Beitrag von holzbleibtholz » Fr 7. Sep 2007, 08:58

Moin,

mal eine generelle Frage zum Thema Rumpfgrenzgeschwindigkeit bei Segelyachten:

Sehr erfreut durfte ich in diesem von stärkeren Winden geprägten Jahr feststellen, dass mein guter, alter Langkieler, ein wirklich nicht für’s Gleiten tauglicher Utzon-Spitzgatter von 4 to, wohl häufiger mal seine theoretische Rumpfgrenzgeschwindigkeit deutlich überschreitet.

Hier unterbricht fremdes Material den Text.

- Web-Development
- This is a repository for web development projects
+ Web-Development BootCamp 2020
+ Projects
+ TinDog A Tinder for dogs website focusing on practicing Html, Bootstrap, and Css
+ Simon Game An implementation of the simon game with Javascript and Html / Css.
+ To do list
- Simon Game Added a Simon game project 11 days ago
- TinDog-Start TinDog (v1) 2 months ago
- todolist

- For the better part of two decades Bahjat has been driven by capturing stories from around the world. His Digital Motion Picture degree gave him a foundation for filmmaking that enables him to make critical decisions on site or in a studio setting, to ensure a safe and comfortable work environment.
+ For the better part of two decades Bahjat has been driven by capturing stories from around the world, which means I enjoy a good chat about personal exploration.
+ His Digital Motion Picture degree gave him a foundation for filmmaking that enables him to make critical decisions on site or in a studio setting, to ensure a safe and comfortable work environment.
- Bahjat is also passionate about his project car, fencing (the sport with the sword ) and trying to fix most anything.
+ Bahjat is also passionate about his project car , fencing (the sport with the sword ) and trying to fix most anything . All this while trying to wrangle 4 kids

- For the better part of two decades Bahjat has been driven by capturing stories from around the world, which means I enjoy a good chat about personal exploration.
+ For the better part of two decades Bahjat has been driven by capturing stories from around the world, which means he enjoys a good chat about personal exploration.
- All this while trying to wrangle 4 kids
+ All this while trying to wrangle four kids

Nach meinem Verständnis liegt die RG für Verdränger bei CWL(hoch -2) x 2,43 (also Quadratwurzel aus der Länge der Konstruktionswasserlinie x 2,43).

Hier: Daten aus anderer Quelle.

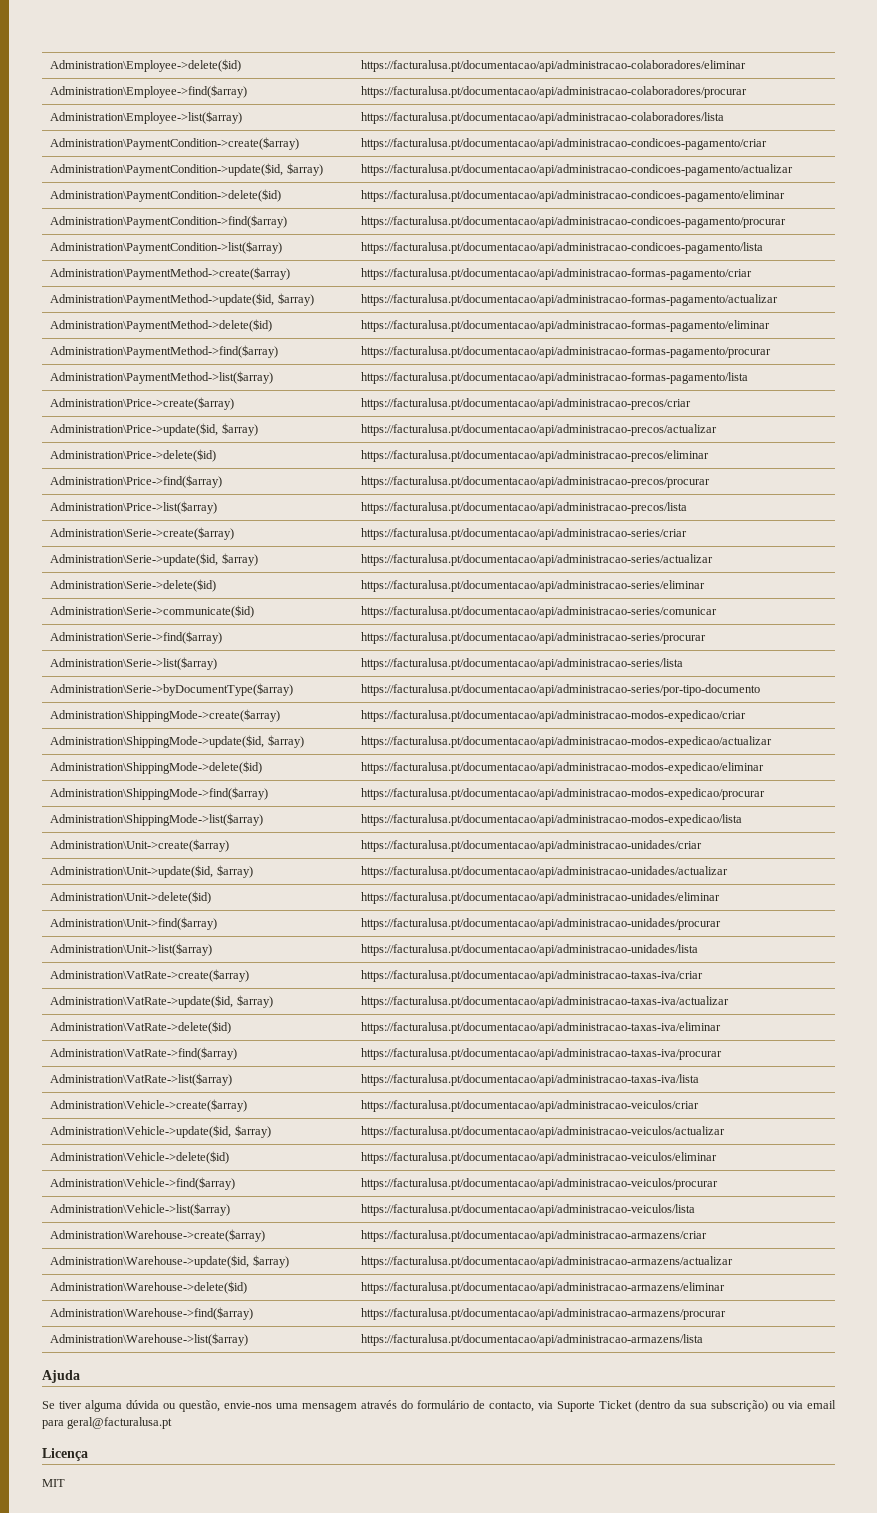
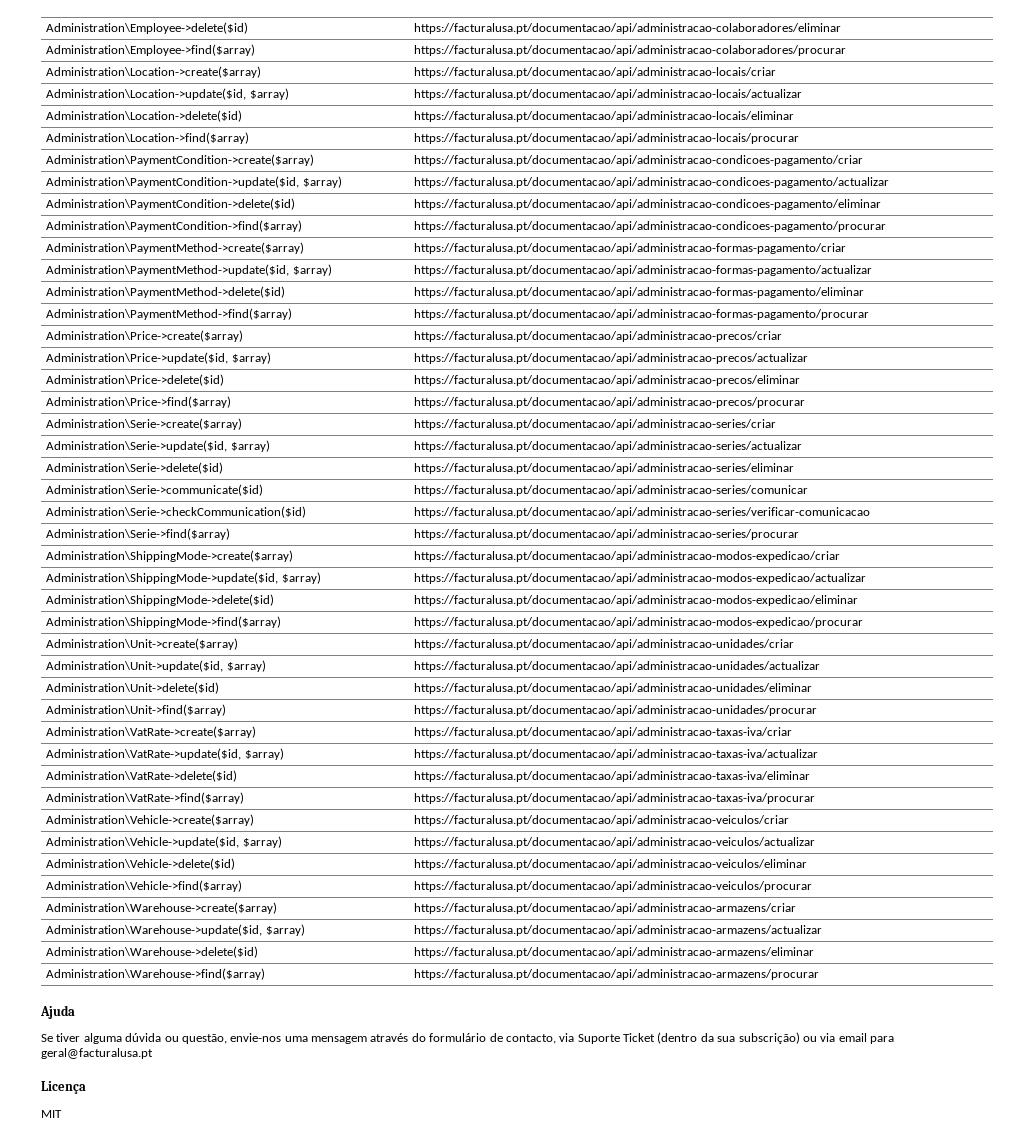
- Administration\Employee->list($array) | https://facturalusa.pt/documentacao/api/administracao-colaboradores/lista
+ Administration\Location->create($array) | https://facturalusa.pt/documentacao/api/administracao-locais/criar
+ Administration\Location->update($id, $array) | https://facturalusa.pt/documentacao/api/administracao-locais/actualizar
+ Administration\Location->delete($id) | https://facturalusa.pt/documentacao/api/administracao-locais/eliminar
+ Administration\Location->find($array) | https://facturalusa.pt/documentacao/api/administracao-locais/procurar
- Administration\PaymentCondition->list($array) | https://facturalusa.pt/documentacao/api/administracao-condicoes-pagamento/lista
- Administration\PaymentMethod->list($array) | https://facturalusa.pt/documentacao/api/administracao-formas-pagamento/lista
- Administration\Price->list($array) | https://facturalusa.pt/documentacao/api/administracao-precos/lista
+ Administration\Serie->checkCommunication($id) | https://facturalusa.pt/documentacao/api/administracao-series/verificar-comunicacao
- Administration\Serie->list($array) | https://facturalusa.pt/documentacao/api/administracao-series/lista
- Administration\Serie->byDocumentType($array) | https://facturalusa.pt/documentacao/api/administracao-series/por-tipo-documento
- Administration\ShippingMode->list($array) | https://facturalusa.pt/documentacao/api/administracao-modos-expedicao/lista
- Administration\Unit->list($array) | https://facturalusa.pt/documentacao/api/administracao-unidades/lista
- Administration\VatRate->list($array) | https://facturalusa.pt/documentacao/api/administracao-taxas-iva/lista
- Administration\Vehicle->list($array) | https://facturalusa.pt/documentacao/api/administracao-veiculos/lista
- Administration\Warehouse->list($array) | https://facturalusa.pt/documentacao/api/administracao-armazens/lista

Das wären bei meinem Schiff also 6,42 kn, die theoretisch nicht überschritten werden könnten.
Da nennenswerte Überhänge kaum vorhanden sind, die Bugwelle sich nur wenig am Steven hochschiebt und die (sehr eindrucksvolle) Hecksee fast bis zum Deck hochgezogen auch keine wirksame Verlängerung bringt, frage ich mich, warum ich nach unabhängigen und gleichzeitigen Messungen zweier GPS-Geräte mit nur kleiner Streuung gestern abend z.B. über 1,5 nm weit mit 7,4 – 7,7 kn vorwärtsgekommen bin, und zwar fördeein- und auslaufend gleich schnell, einmal auf Bb-, einmal auf Stb-Bug, auf gleicher Höhe zwischen Laboe und Wentorf, sodass Strom hierbei keine Rolle spielte. Da ich bisher noch gar kein GPS besitze und die Geräte erst einmal testen wollte, waren mein sehr GPS-kundiger Mitsegler und ich schon einigermaßen erstaunt...

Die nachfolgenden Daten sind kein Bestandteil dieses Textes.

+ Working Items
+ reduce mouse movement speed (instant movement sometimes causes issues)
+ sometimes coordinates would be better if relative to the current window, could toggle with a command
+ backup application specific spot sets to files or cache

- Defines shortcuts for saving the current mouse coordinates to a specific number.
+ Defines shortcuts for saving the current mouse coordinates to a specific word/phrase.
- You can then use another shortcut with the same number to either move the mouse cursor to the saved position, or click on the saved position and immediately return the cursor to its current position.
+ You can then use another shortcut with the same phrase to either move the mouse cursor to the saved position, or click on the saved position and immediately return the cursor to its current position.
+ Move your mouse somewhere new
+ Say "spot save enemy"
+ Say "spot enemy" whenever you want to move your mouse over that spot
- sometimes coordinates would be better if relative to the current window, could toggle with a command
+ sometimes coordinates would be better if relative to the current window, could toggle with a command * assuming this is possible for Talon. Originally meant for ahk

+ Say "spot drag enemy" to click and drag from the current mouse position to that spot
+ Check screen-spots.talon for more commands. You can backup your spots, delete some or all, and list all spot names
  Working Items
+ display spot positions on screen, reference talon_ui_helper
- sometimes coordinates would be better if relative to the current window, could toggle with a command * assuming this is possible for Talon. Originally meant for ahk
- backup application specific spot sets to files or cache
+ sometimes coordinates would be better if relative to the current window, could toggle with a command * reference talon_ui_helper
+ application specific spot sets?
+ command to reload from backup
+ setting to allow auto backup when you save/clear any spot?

Der Ruderdruck war bei diesen Geschwindigkeiten übrigens außerordentlich gering, so wie ich es von 38 Jahren Schwertbootsegelei vom Gleiten gewohnt war...
Eine konventionelle Logge hat mein Schiff nicht (und ein Echolot ist erst seit diesem Jahr an Bord), ich bin bisher auch 40 Jahre lang gut ohne diese Navigationshilfe aus- und überall angekommen.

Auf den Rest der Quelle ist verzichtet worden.